-- Opening Marker --
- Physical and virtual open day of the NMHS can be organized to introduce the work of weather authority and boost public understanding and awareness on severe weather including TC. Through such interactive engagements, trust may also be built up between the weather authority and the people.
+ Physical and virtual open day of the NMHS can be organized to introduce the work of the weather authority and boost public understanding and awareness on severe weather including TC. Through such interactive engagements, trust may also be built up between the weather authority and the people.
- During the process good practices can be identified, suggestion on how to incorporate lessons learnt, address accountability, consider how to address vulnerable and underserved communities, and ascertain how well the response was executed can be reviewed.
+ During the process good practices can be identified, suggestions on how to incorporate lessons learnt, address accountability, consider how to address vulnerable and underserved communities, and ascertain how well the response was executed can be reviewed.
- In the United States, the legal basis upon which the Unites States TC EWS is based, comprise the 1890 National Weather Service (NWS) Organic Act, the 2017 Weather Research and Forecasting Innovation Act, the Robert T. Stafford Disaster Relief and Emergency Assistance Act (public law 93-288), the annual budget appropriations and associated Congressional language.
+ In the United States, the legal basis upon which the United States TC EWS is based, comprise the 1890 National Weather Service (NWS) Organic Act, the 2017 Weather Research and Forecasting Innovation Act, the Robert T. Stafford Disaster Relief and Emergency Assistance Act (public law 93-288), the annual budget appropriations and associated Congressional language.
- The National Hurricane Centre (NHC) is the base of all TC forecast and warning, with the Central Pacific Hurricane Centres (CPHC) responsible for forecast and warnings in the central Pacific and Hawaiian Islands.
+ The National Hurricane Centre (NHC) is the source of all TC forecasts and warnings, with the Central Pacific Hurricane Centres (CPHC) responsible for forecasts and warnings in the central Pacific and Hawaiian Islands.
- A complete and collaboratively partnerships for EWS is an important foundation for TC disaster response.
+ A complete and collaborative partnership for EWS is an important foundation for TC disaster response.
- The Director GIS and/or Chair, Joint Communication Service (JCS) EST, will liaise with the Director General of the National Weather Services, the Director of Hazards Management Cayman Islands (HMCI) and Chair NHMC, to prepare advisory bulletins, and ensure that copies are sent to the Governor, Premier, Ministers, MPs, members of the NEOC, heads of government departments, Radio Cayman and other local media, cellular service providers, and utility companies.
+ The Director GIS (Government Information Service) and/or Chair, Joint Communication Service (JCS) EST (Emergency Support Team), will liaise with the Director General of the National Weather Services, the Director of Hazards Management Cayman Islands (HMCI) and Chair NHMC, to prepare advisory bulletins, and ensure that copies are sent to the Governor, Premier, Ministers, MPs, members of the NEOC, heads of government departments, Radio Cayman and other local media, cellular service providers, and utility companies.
-- Closing Marker --
_Goal of the exercise:_
Would you output the full listing exactly as it stands?

_Expected answer:_
- Physical and virtual open day of the NMHS can be organized to introduce the work of weather authority and boost public understanding and awareness on severe weather including TC. Through such interactive engagements, trust may also be built up between the weather authority and the people.
+ Physical and virtual open day of the NMHS can be organized to introduce the work of the weather authority and boost public understanding and awareness on severe weather including TC. Through such interactive engagements, trust may also be built up between the weather authority and the people.
- During the process good practices can be identified, suggestion on how to incorporate lessons learnt, address accountability, consider how to address vulnerable and underserved communities, and ascertain how well the response was executed can be reviewed.
+ During the process good practices can be identified, suggestions on how to incorporate lessons learnt, address accountability, consider how to address vulnerable and underserved communities, and ascertain how well the response was executed can be reviewed.
- In the United States, the legal basis upon which the Unites States TC EWS is based, comprise the 1890 National Weather Service (NWS) Organic Act, the 2017 Weather Research and Forecasting Innovation Act, the Robert T. Stafford Disaster Relief and Emergency Assistance Act (public law 93-288), the annual budget appropriations and associated Congressional language.
+ In the United States, the legal basis upon which the United States TC EWS is based, comprise the 1890 National Weather Service (NWS) Organic Act, the 2017 Weather Research and Forecasting Innovation Act, the Robert T. Stafford Disaster Relief and Emergency Assistance Act (public law 93-288), the annual budget appropriations and associated Congressional language.
- The National Hurricane Centre (NHC) is the base of all TC forecast and warning, with the Central Pacific Hurricane Centres (CPHC) responsible for forecast and warnings in the central Pacific and Hawaiian Islands.
+ The National Hurricane Centre (NHC) is the source of all TC forecasts and warnings, with the Central Pacific Hurricane Centres (CPHC) responsible for forecasts and warnings in the central Pacific and Hawaiian Islands.
- A complete and collaboratively partnerships for EWS is an important foundation for TC disaster response.
+ A complete and collaborative partnership for EWS is an important foundation for TC disaster response.
- The Director GIS and/or Chair, Joint Communication Service (JCS) EST, will liaise with the Director General of the National Weather Services, the Director of Hazards Management Cayman Islands (HMCI) and Chair NHMC, to prepare advisory bulletins, and ensure that copies are sent to the Governor, Premier, Ministers, MPs, members of the NEOC, heads of government departments, Radio Cayman and other local media, cellular service providers, and utility companies.
+ The Director GIS (Government Information Service) and/or Chair, Joint Communication Service (JCS) EST (Emergency Support Team), will liaise with the Director General of the National Weather Services, the Director of Hazards Management Cayman Islands (HMCI) and Chair NHMC, to prepare advisory bulletins, and ensure that copies are sent to the Governor, Premier, Ministers, MPs, members of the NEOC, heads of government departments, Radio Cayman and other local media, cellular service providers, and utility companies.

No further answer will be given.